- EXERCISE INPUT -
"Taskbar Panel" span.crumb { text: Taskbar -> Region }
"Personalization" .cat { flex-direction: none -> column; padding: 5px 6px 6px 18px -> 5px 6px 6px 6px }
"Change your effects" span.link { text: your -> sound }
==
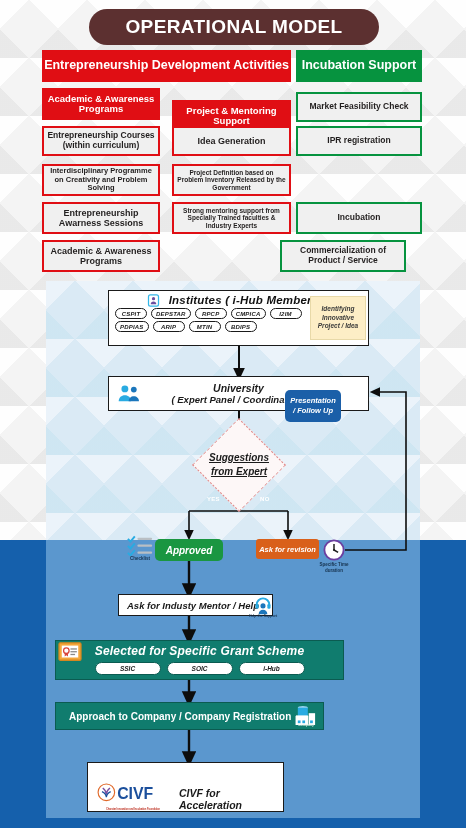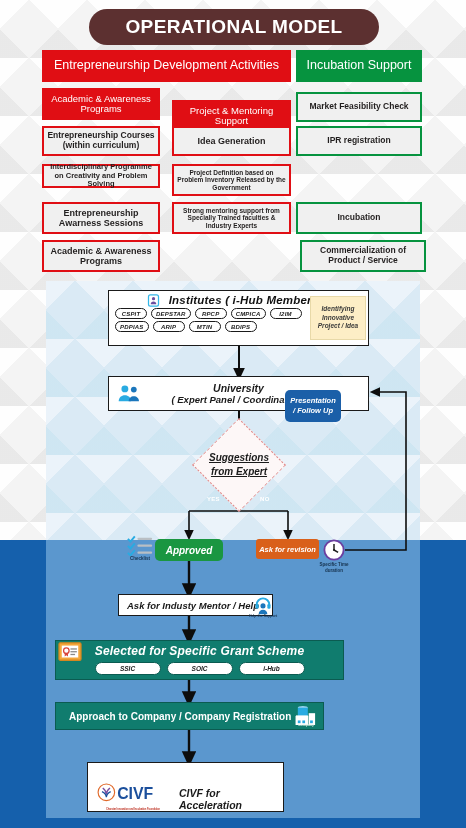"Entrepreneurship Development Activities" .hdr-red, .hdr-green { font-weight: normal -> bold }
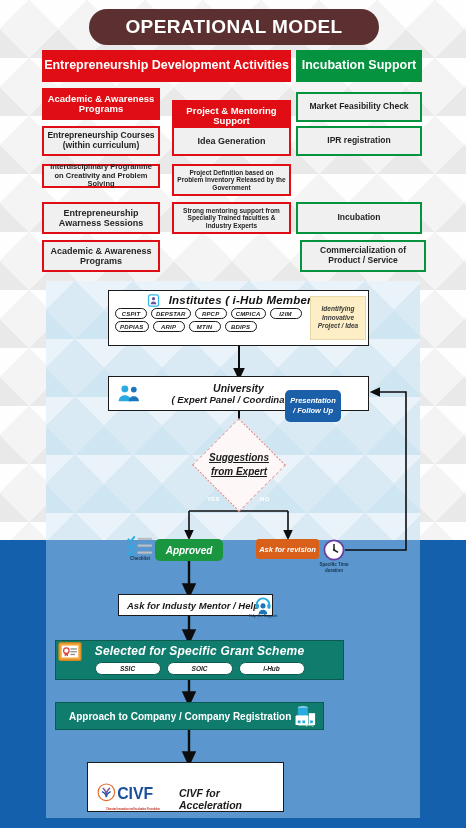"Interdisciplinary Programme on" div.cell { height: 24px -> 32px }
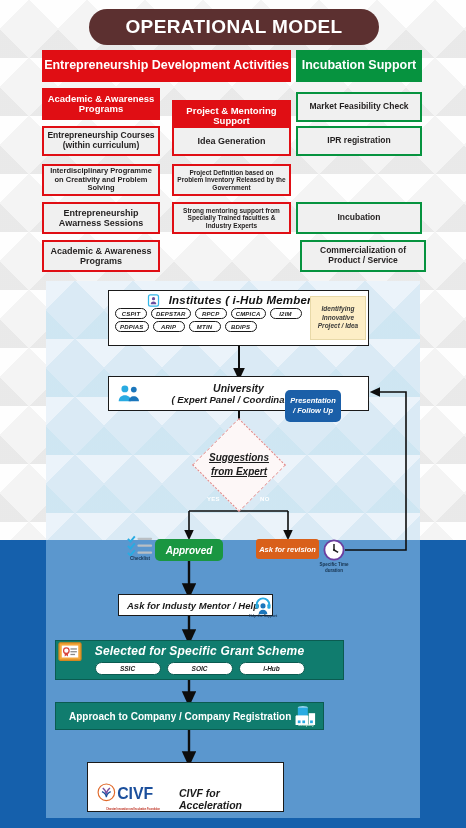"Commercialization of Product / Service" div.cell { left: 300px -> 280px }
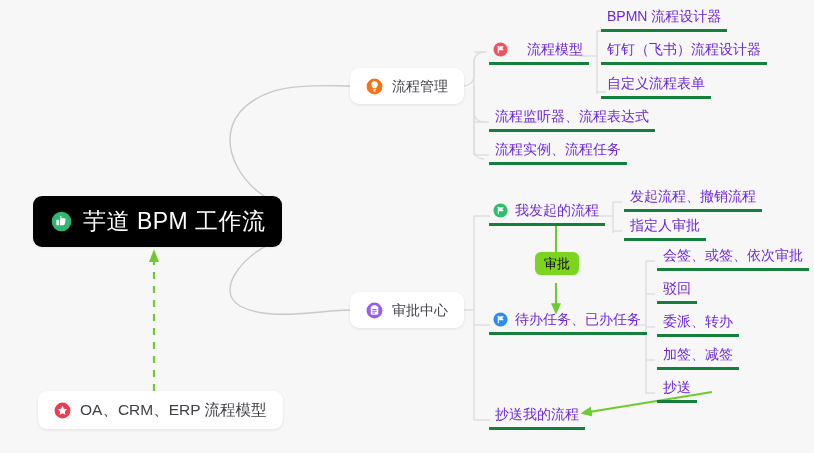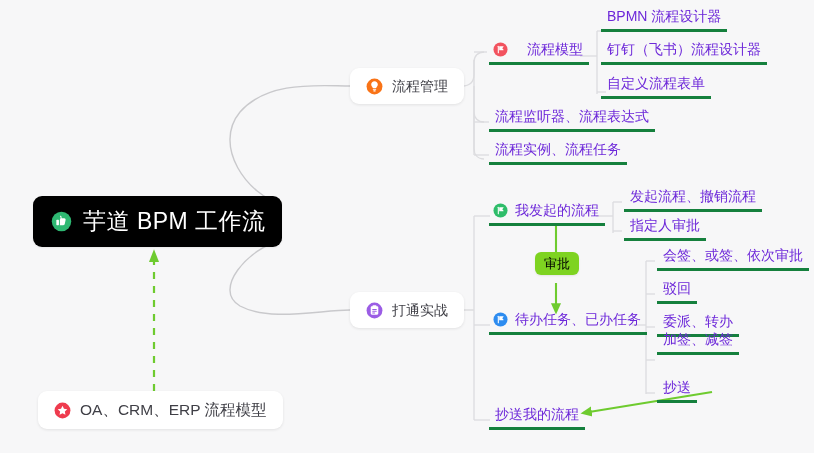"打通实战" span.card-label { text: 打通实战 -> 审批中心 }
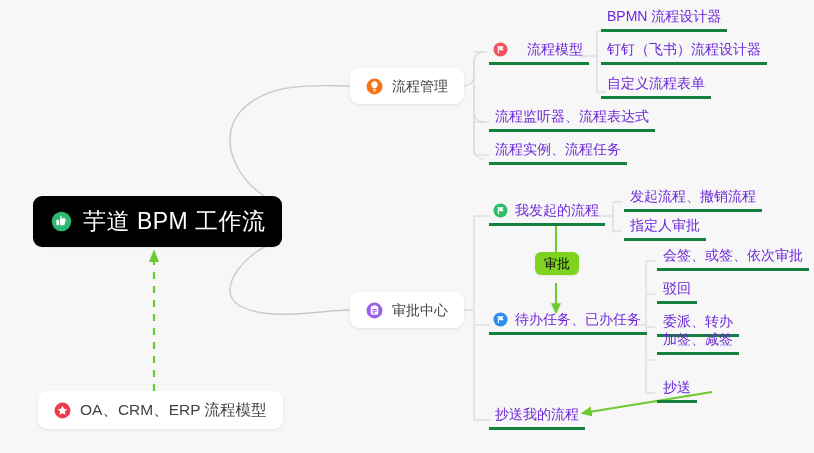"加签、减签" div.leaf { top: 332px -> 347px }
==
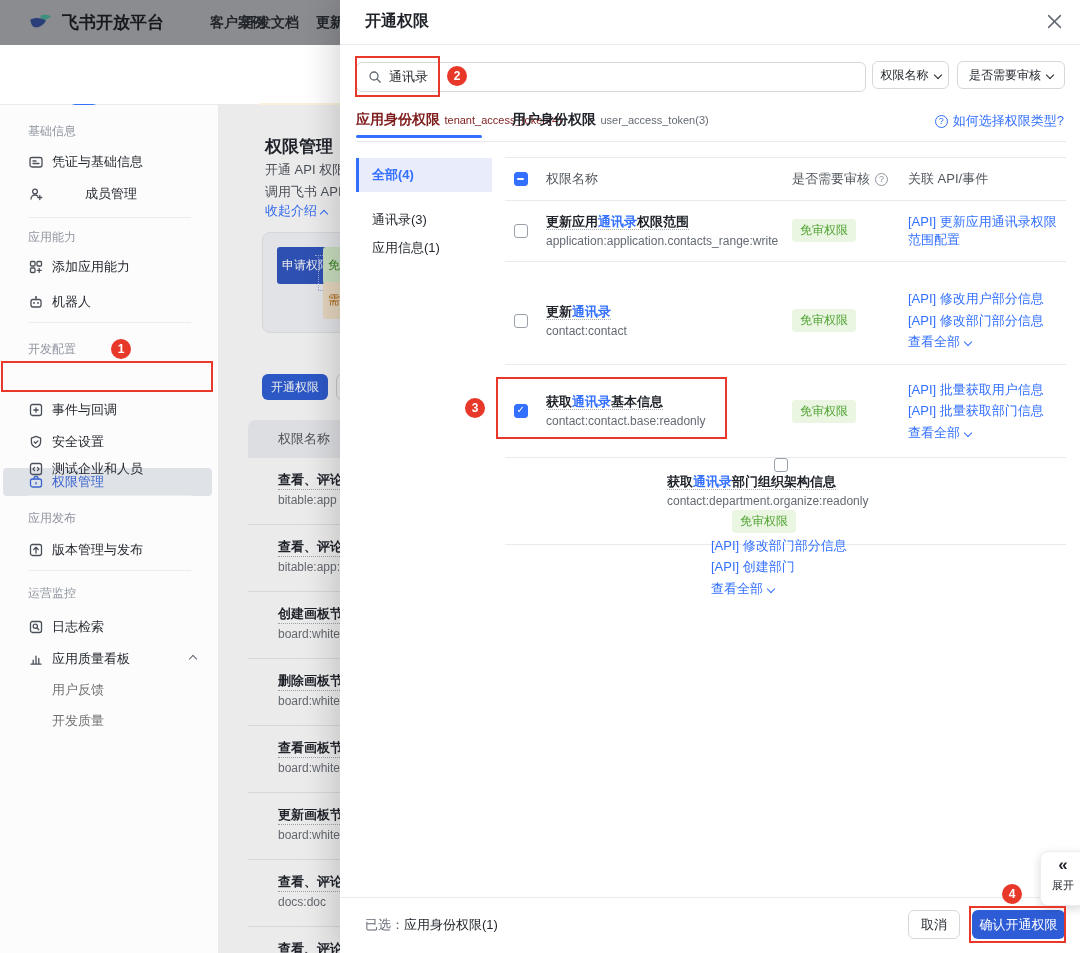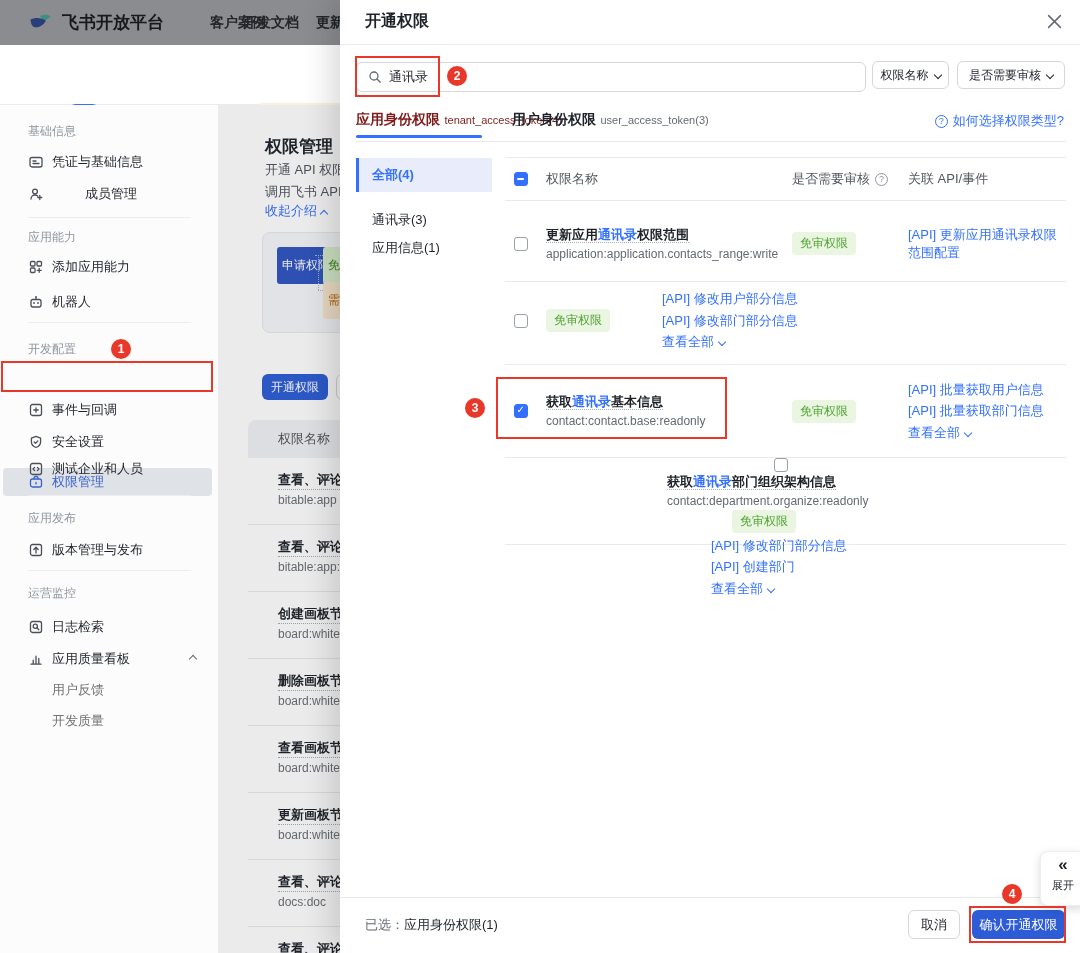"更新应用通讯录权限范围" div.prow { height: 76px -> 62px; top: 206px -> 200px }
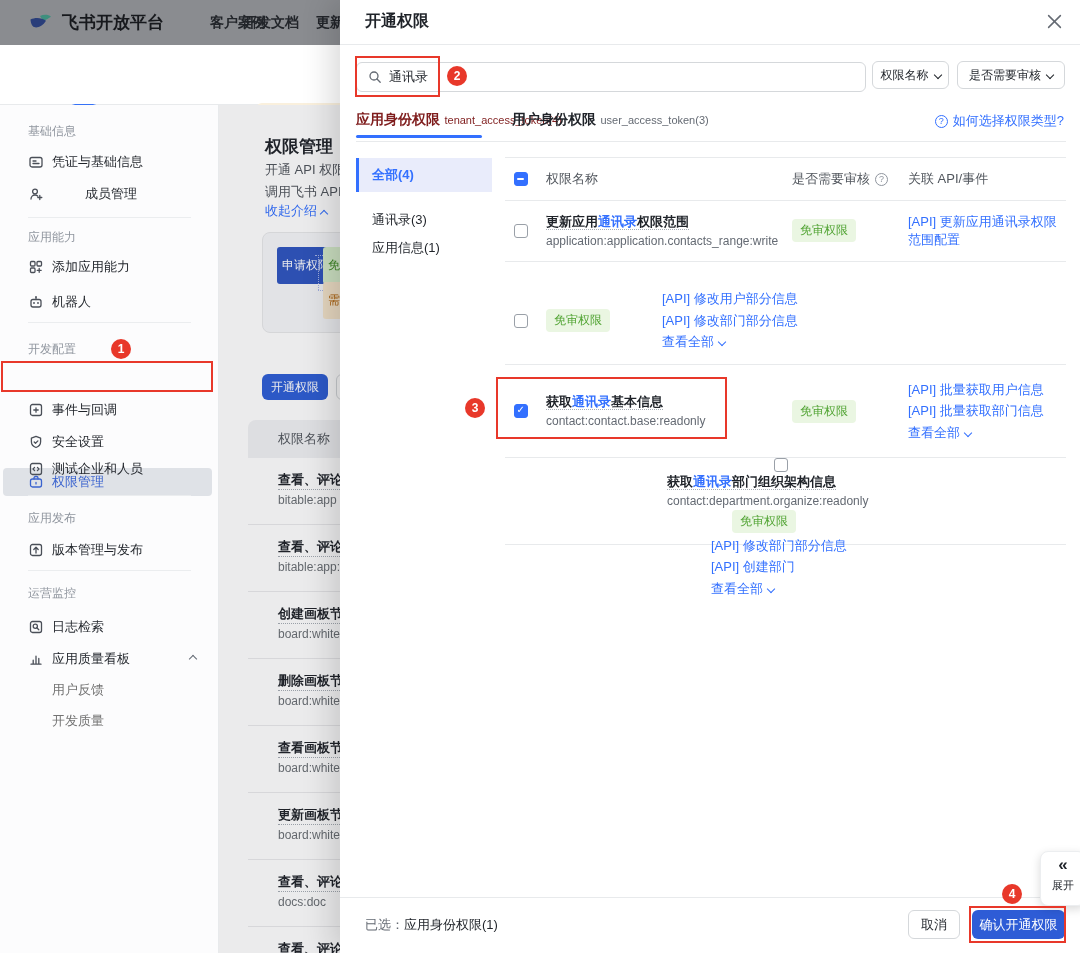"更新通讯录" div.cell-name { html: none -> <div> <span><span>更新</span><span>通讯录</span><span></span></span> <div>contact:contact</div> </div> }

- WHAT TO PRODUCE -
Nothing but the lines from the one with "of Product /" up to and including the one with "top: 332px ->" should be printed, exactly as they read above. Please keep the pictures out.

- ANSWER SECTION -
"Commercialization of Product / Service" div.cell { left: 300px -> 280px }
"打通实战" span.card-label { text: 打通实战 -> 审批中心 }
"加签、减签" div.leaf { top: 332px -> 347px }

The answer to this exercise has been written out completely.